Anders als das Männerrennen war der Wettkampf der Frauen in Südfrankreich eine One-Woman-Show. Die Vorjahressiegerin Marjolaine Pierre übernahm in ihrer Heimat nach etwas mehr als einem Drittel auf der Radstrecke die Führung von der Belgierin Hanne De Vet und gab sie bis ins Ziel nicht mehr ab. Die 26-jährige Französin dominierte das Rennen nach Belieben und verbesserte ihren eigenen Radrekord aus dem Vorjahr auf 2:19:53 Stunden.
Aus deutscher Sicht richteten sich alle Blicke auf Laura Philipp. Die Ironman-Weltmeisterin von 2024 war noch vor drei Wochen aufgrund von gesundheitlichen Problemen im Krankenhaus. Das erste Rennen der Ironman Pro Series 2026 in Europa sollte auch ihr erstes Saisonrennen und ein Formtest werden.
Handschuhe gegen die Kälte
Zunächst hatte die Heidelbergerin mit der Kälte zu kämpfen. Zwar schien die Sonne, doch für die Athletinnen war es nach dem Schwimmen kalt und unangenehm auf dem Rad. Viele von ihnen trugen Handschuhe auf dem Rad, so auch Philipp. Die 39-Jährige lag nach dem Schwimmen auf Rang 15. Sie kämpfte sich zwar immer weiter nach vorn in der zweiten Disziplin, dabei vergrößerte sich aber der Abstand auf Marjolaine Pierre an der Spitze auf fast fünf Minuten.
Laura Philipp mit der schnellsten Laufzeit
Doch mit dem schnellsten Laufsplit des Tages (1:18:39 Stunden) machte sie beim Halbmarathon einen Platz nach dem anderen gut und lief von Platz fünf nach dem Radfahren auf Rang drei vor. Am Ende kam Philipp bis auf 30 Sekunden an Imogen Simmonds heran. Doch die Schweizerin brachte den Vorsprung ins Ziel.
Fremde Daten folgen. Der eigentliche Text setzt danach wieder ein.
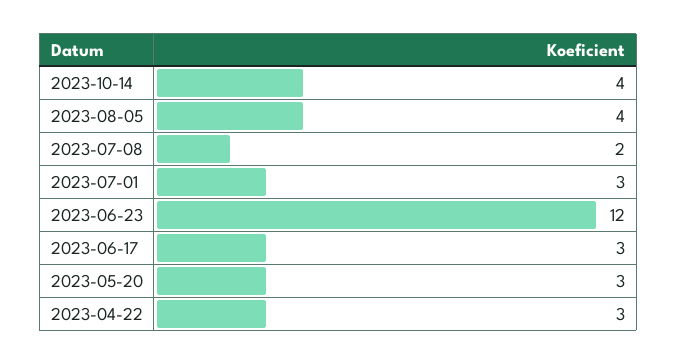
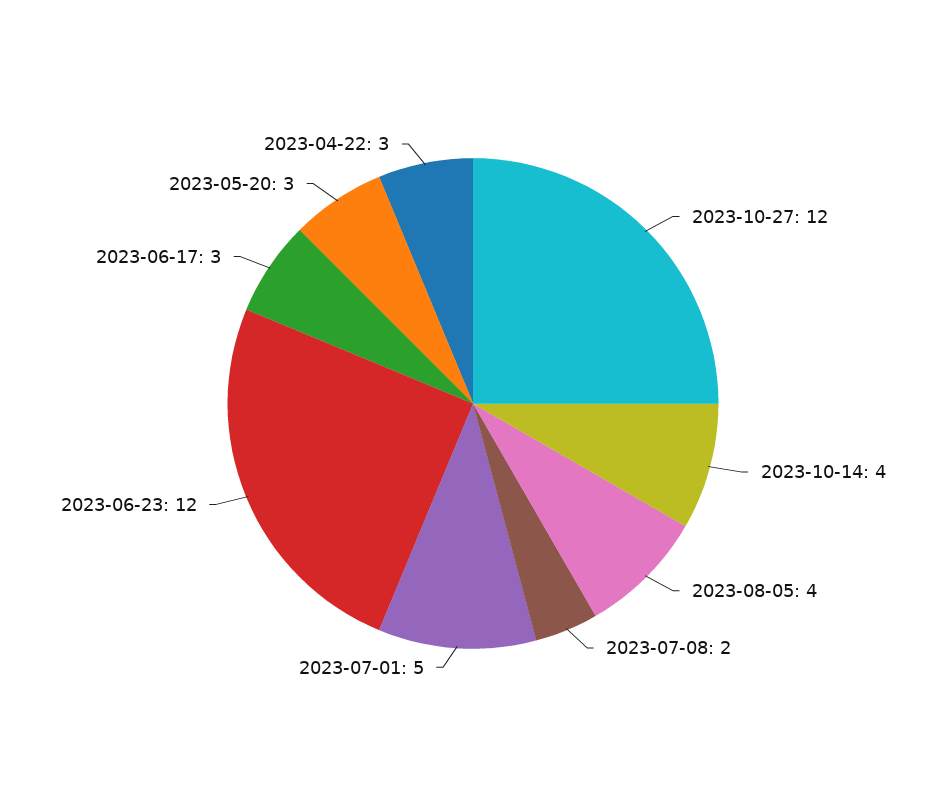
2023-07-01: 3 -> 5
2023-10-27: none -> 12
Marjolaine Pierre pulverisierte ihren eigenen Streckenrekord
Der Sieg ging an die souveräne Marjolaine Pierre, die gleichzeitig ihren eigenen Streckenrekord beim Ironman 70.3 Aix-en-Provence aus dem Vorjahr um sagenhafte dreieinhalb Minuten auf 4:08:27 Stunden verbesserte.
Indes war Laura Philipp beim Zielinterview hochzufrieden: „Ich bin überglücklich. Vor zwei, drei Wochen hätte ich mir einen solchen Rennverlauf für mich nicht vorstellen können. Ich war krank und habe an Fitness verloren. Deshalb bin ich sehr zufrieden. Das Rennen hatte eine tolle Atmosphäre und hat mir Spaß gemacht.“
Die weiteren Platzierungen der deutschen Athletinnen: Sarah Schönfelder belegte Rang 15, Daniela Kleiser, Tanja Neubert, Franziska Hofmann und Sophia Stückrad Deboy kamen nicht ins Ziel.